• [WORK INSTRUCTION]: Everything in the listing must be repeated exactly, apart from the images.
+ + + +
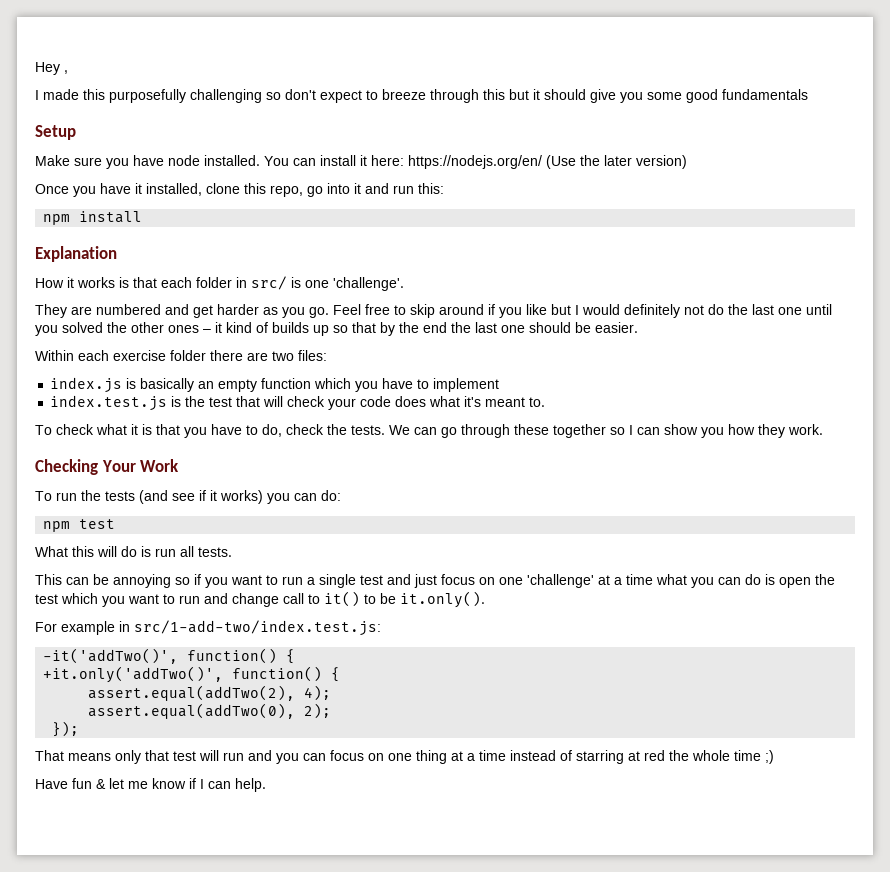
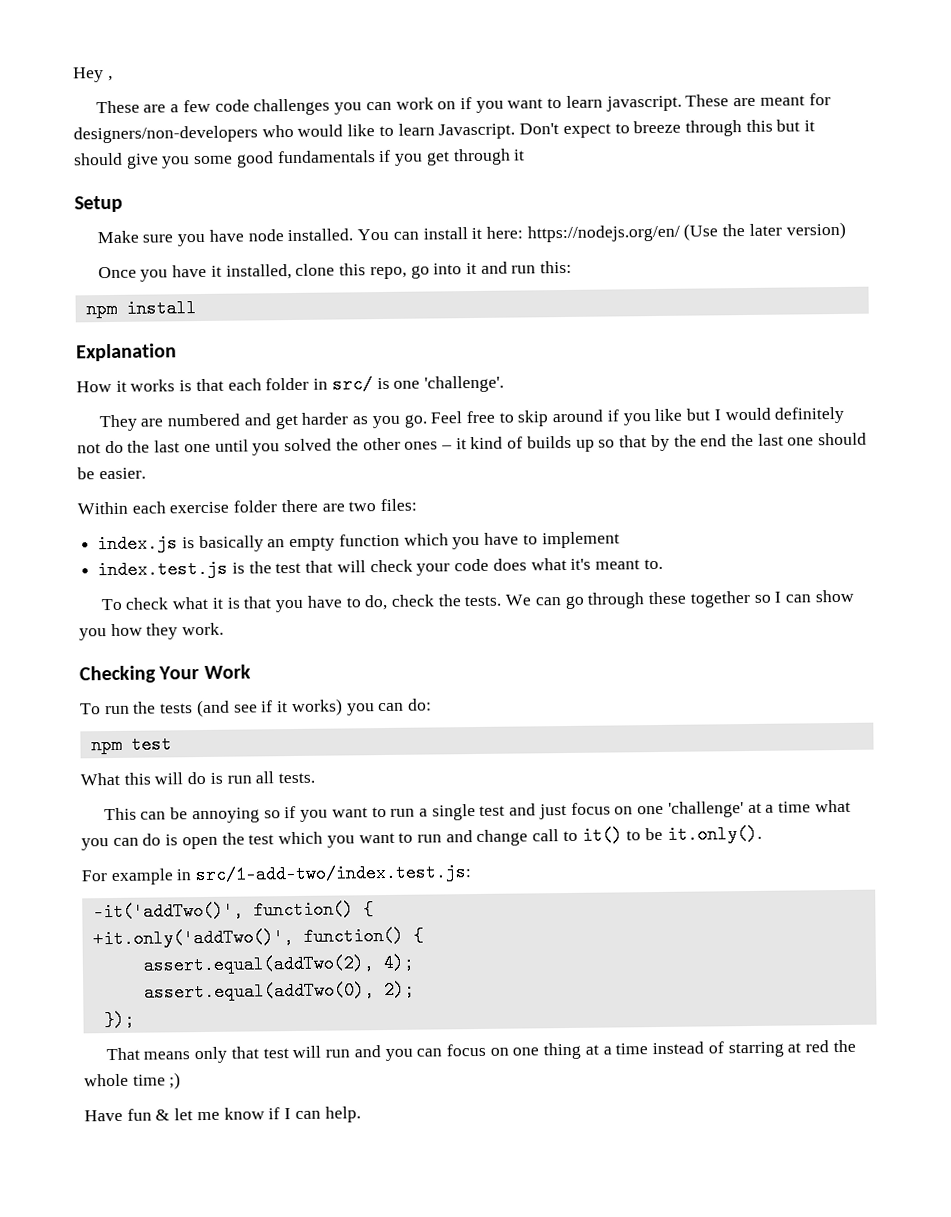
[35,89,316,103] I made this purposefully challenging so don't -> [95,93,831,116] [73,123,560,144] These are a few code challenges you can work on if you want to learn javascript. These are meant for designers/non-developers who would like to learn Javascript. Don't
(808, 94) none -> [378,148,526,166] if you get through it

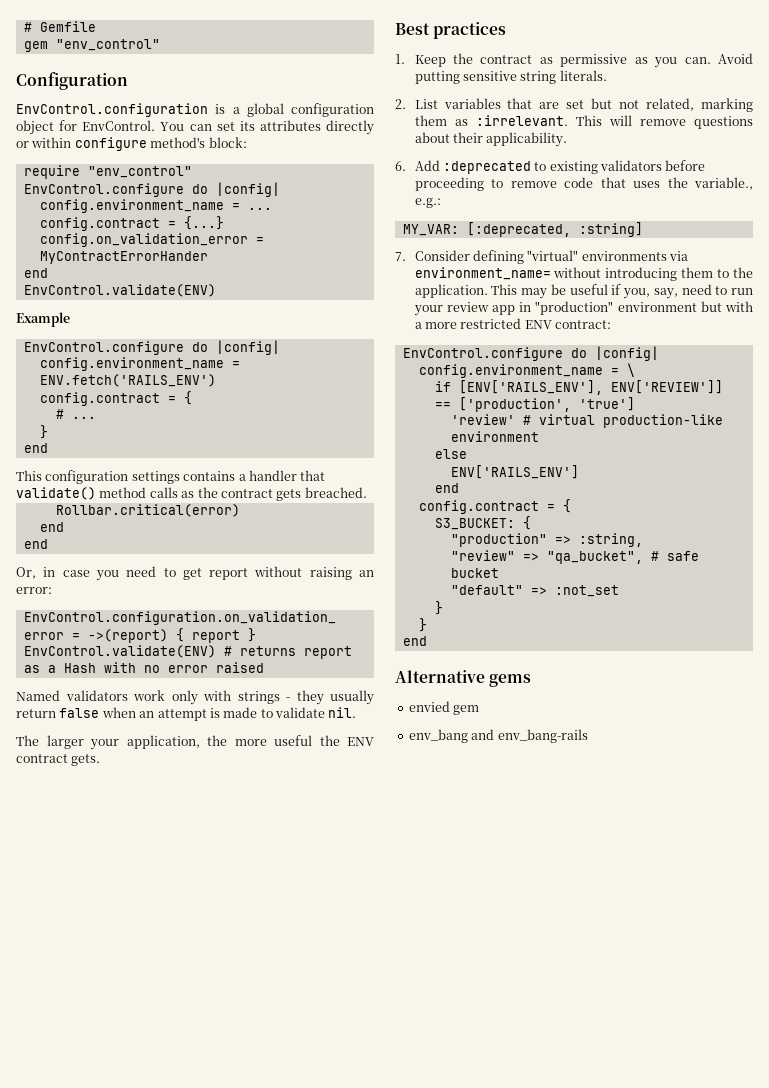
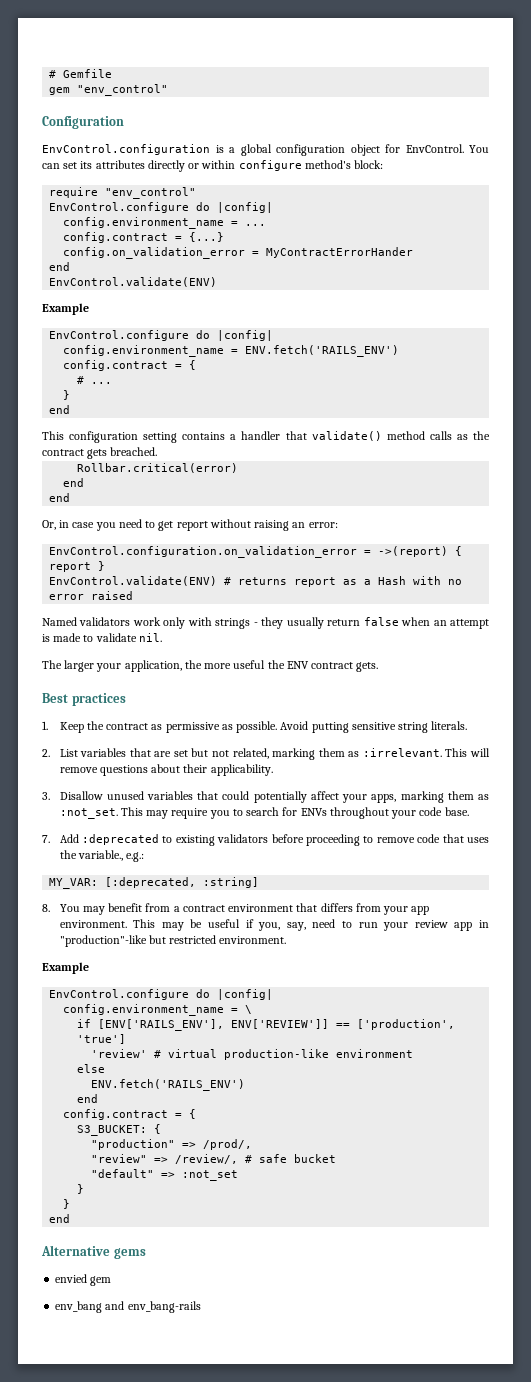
[131,471,180,484] settings -> [143,432,178,443] setting
[654,57,711,68] you can. -> [236,721,278,733] possible.
[395,161,406,171] 6. -> [42,791,489,803] [59,807,469,819] [42,835,50,843] 3. Disallow unused variables that could potentially affect your apps, marking them as :not_set. This may require you to search for ENVs throughout your code base. // 7.
[395,250,689,264] [414,267,753,281] [414,284,488,298] 7. Consider defining "virtual" environments via environment_name= without introducing them to the application. -> [42,903,430,915] [59,920,127,928] 8. You may benefit from a contract environment that differs from your app environment.
[535,301,753,315] [414,318,612,329] "production" environment but with a more restricted ENV contract: -> [59,935,287,947] [42,962,89,974] "production"-like but restricted environment. // Example
[450,465,579,479] ENV['RAILS_ENV'] -> [91,1079,246,1091] ENV.fetch('RAILS_ENV')
[578,533,643,547] :string, -> [203,1139,253,1150] /prod/,
[546,551,643,564] "qa_bucket", -> [175,1154,239,1164] /review/,

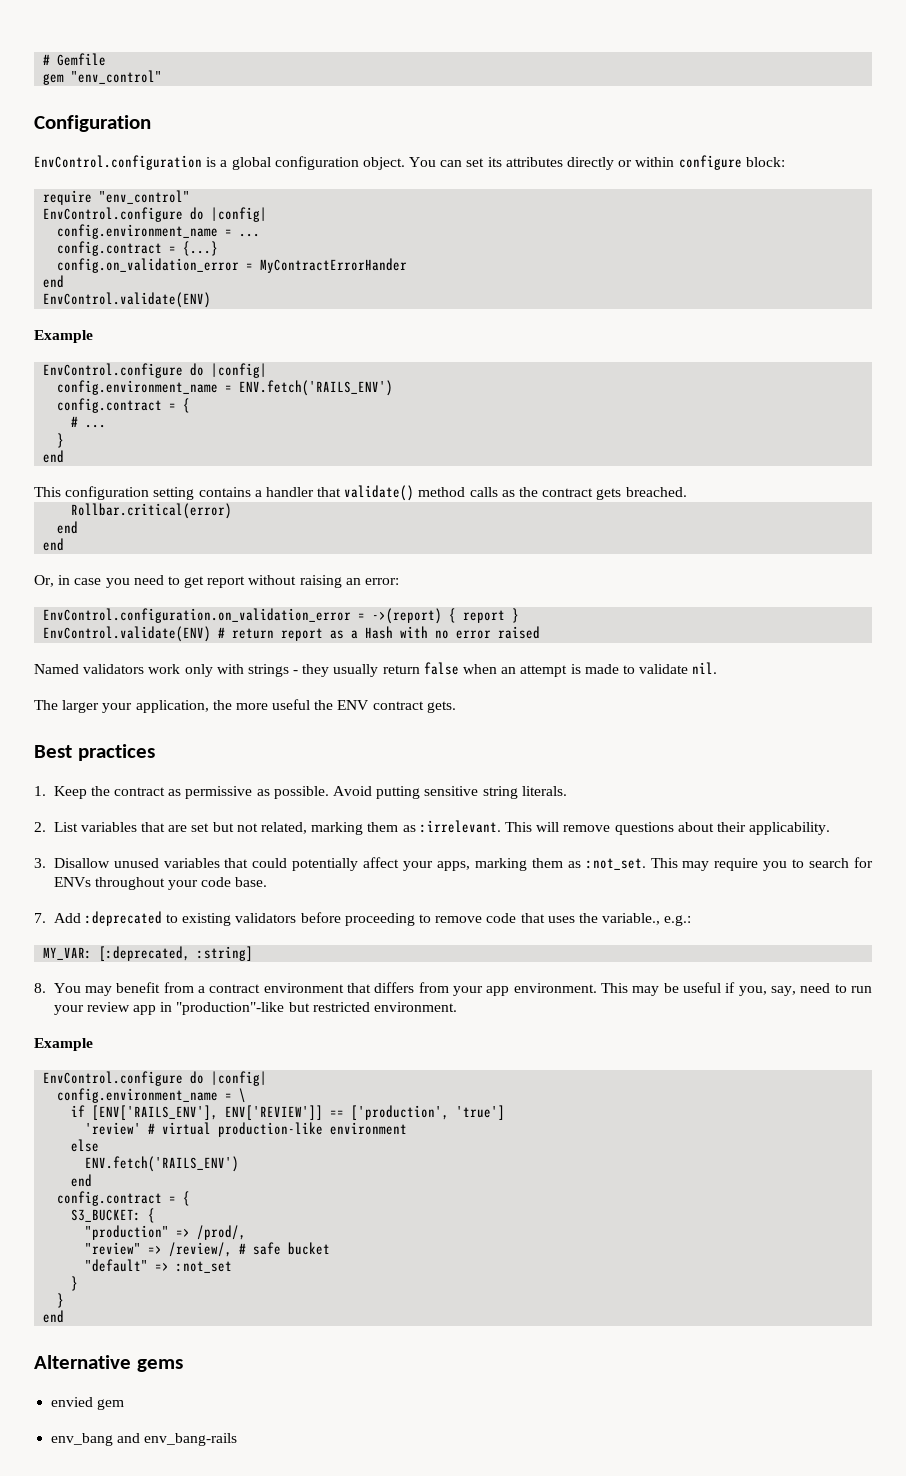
[350,144,464,156] object for EnvControl. -> [362,157,405,170] object.
[304,160,351,169] method's -> (742, 162) none
[238,577,288,585] returns -> [232,628,275,639] return

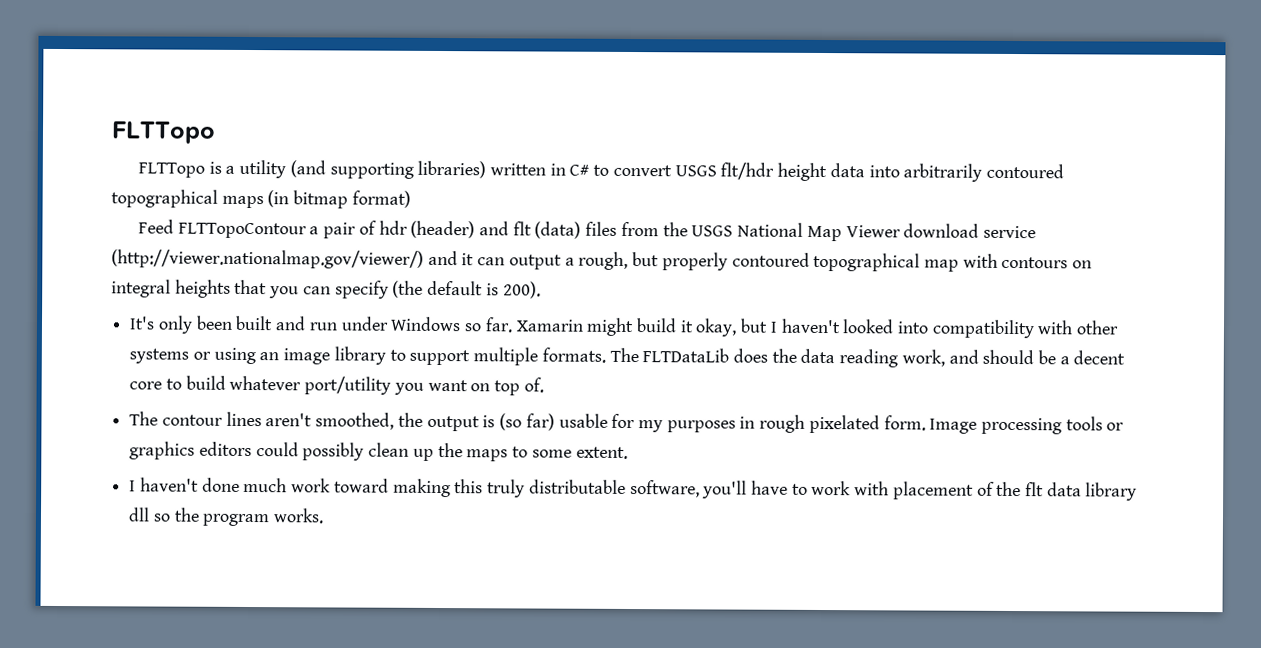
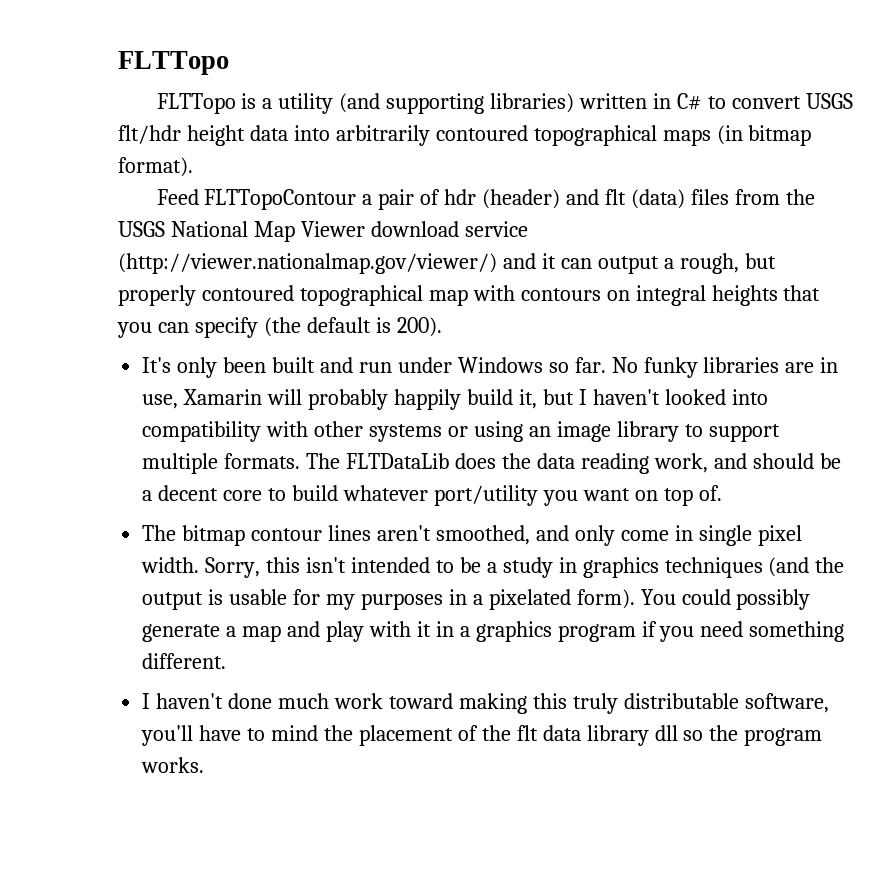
[351,190,411,208] format) -> [118,157,193,177] format).
[515,317,738,337] Xamarin might build it okay, -> [611,357,839,378] [142,389,537,410] No funky libraries are in use, Xamarin will probably happily build it,
(159, 418) none -> [182,525,246,546] bitmap
(395, 421) none -> [535,525,802,546] [141,557,810,578] and only come in single pixel width. Sorry, this isn't intended to be a study in graphics techniques (and
[499,413,555,431] (so far) -> (224, 597) none
[759,414,1125,435] [129,441,628,462] rough pixelated form. Image processing tools or graphics editors could possibly clean up the maps to some extent. -> [472,589,811,610] [142,621,845,642] [142,653,227,669] a pixelated form). You could possibly generate a map and play with it in a graphics program if you need something different.
[811,480,890,496] work with -> [271,725,353,741] mind the

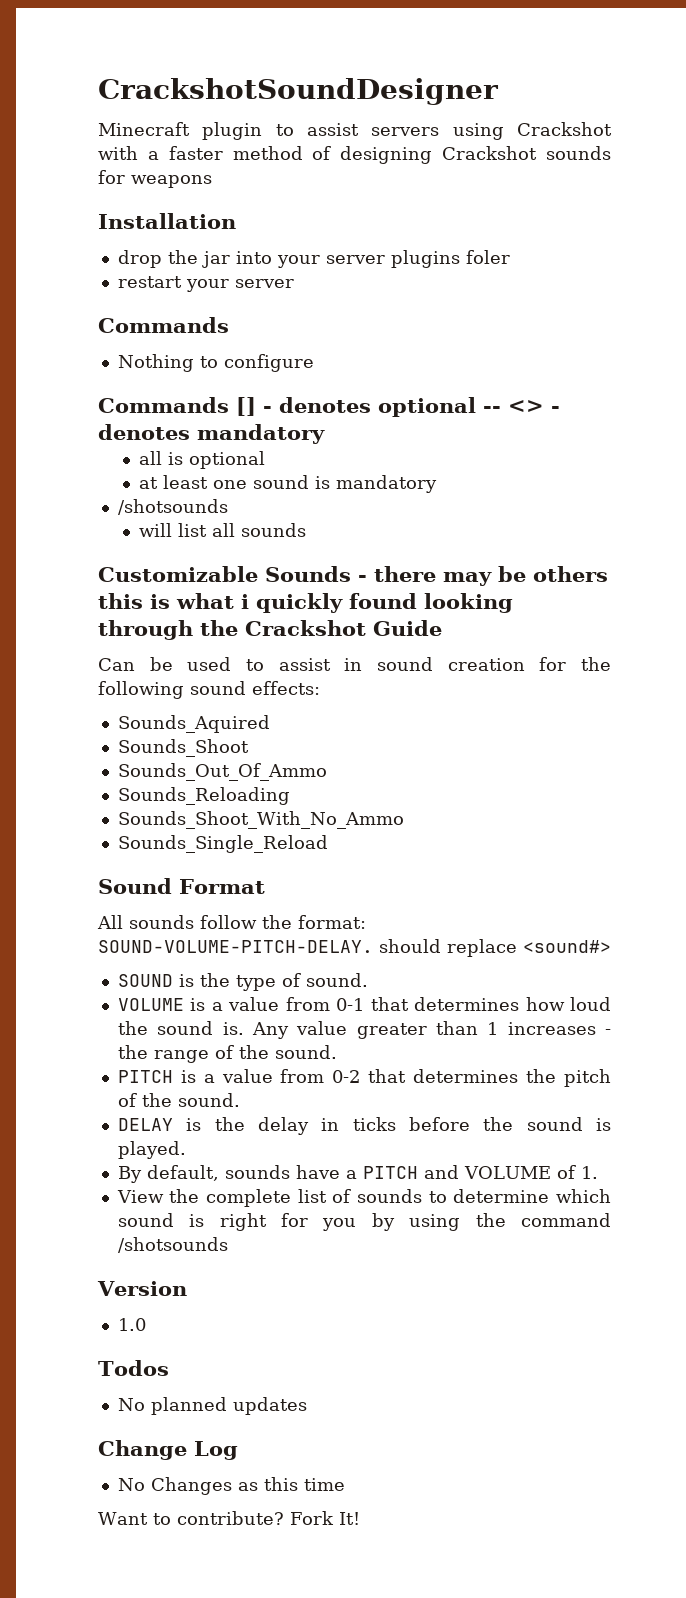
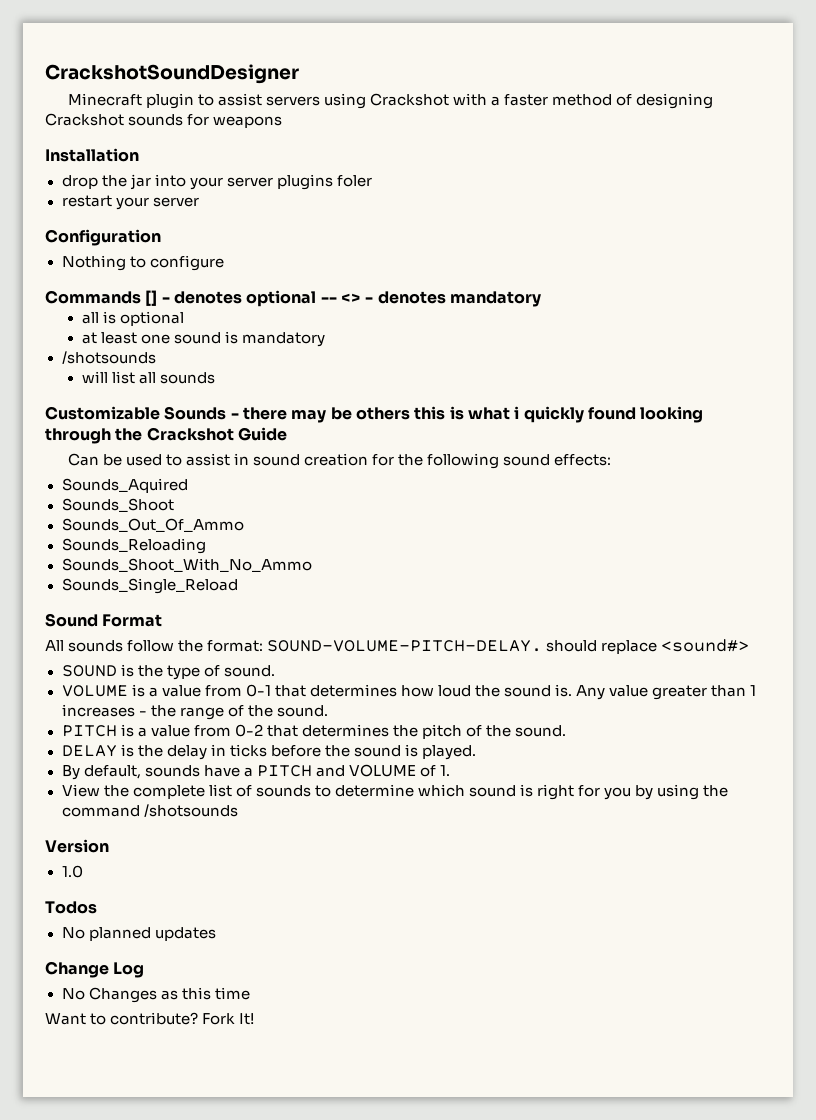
[98,317,229,333] Commands -> [45,229,161,246] Configuration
+ + + +
• [COMPLETED TASK]:
[35,89,316,103] I made this purposefully challenging so don't -> [95,93,831,116] [73,123,560,144] These are a few code challenges you can work on if you want to learn javascript. These are meant for designers/non-developers who would like to learn Javascript. Don't
(808, 94) none -> [378,148,526,166] if you get through it

[131,471,180,484] settings -> [143,432,178,443] setting
[654,57,711,68] you can. -> [236,721,278,733] possible.
[395,161,406,171] 6. -> [42,791,489,803] [59,807,469,819] [42,835,50,843] 3. Disallow unused variables that could potentially affect your apps, marking them as :not_set. This may require you to search for ENVs throughout your code base. // 7.
[395,250,689,264] [414,267,753,281] [414,284,488,298] 7. Consider defining "virtual" environments via environment_name= without introducing them to the application. -> [42,903,430,915] [59,920,127,928] 8. You may benefit from a contract environment that differs from your app environment.
[535,301,753,315] [414,318,612,329] "production" environment but with a more restricted ENV contract: -> [59,935,287,947] [42,962,89,974] "production"-like but restricted environment. // Example
[450,465,579,479] ENV['RAILS_ENV'] -> [91,1079,246,1091] ENV.fetch('RAILS_ENV')
[578,533,643,547] :string, -> [203,1139,253,1150] /prod/,
[546,551,643,564] "qa_bucket", -> [175,1154,239,1164] /review/,

[350,144,464,156] object for EnvControl. -> [362,157,405,170] object.
[304,160,351,169] method's -> (742, 162) none
[238,577,288,585] returns -> [232,628,275,639] return

[351,190,411,208] format) -> [118,157,193,177] format).
[515,317,738,337] Xamarin might build it okay, -> [611,357,839,378] [142,389,537,410] No funky libraries are in use, Xamarin will probably happily build it,
(159, 418) none -> [182,525,246,546] bitmap
(395, 421) none -> [535,525,802,546] [141,557,810,578] and only come in single pixel width. Sorry, this isn't intended to be a study in graphics techniques (and
[499,413,555,431] (so far) -> (224, 597) none
[759,414,1125,435] [129,441,628,462] rough pixelated form. Image processing tools or graphics editors could possibly clean up the maps to some extent. -> [472,589,811,610] [142,621,845,642] [142,653,227,669] a pixelated form). You could possibly generate a map and play with it in a graphics program if you need something different.
[811,480,890,496] work with -> [271,725,353,741] mind the

[98,317,229,333] Commands -> [45,229,161,246] Configuration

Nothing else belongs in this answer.